Instructions to follow
Lines below containing the word "discount" should be copied out.

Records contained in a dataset
# # #

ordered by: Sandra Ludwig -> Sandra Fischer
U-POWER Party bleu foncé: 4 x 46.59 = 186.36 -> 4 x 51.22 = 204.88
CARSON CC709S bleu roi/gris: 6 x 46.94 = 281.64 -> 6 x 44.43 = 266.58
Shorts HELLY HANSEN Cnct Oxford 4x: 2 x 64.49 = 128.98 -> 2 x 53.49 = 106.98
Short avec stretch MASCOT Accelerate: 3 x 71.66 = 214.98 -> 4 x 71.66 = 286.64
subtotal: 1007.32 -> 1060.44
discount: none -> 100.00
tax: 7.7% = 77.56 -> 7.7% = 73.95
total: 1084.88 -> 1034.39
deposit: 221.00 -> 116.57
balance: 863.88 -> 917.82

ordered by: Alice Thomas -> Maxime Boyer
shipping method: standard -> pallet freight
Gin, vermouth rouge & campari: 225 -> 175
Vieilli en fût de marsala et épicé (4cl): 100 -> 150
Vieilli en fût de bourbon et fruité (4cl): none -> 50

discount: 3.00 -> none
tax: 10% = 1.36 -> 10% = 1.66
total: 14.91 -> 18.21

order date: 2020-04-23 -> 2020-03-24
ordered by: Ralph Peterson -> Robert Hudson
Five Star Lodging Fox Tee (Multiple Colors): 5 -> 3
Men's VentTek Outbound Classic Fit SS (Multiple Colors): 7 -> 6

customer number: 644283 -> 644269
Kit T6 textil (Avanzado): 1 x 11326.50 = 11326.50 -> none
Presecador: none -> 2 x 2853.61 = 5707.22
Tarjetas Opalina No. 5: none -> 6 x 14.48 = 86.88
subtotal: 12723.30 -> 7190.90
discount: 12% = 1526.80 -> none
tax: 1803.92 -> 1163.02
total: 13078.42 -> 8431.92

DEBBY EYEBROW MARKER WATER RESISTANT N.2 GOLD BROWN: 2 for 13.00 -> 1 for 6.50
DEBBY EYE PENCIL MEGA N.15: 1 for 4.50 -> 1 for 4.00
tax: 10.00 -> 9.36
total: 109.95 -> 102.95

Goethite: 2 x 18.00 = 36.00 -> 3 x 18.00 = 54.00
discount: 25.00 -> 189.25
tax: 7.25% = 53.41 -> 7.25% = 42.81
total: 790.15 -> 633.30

# # #

Task response
discount: none -> 100.00
discount: 3.00 -> none
discount: 12% = 1526.80 -> none
discount: 25.00 -> 189.25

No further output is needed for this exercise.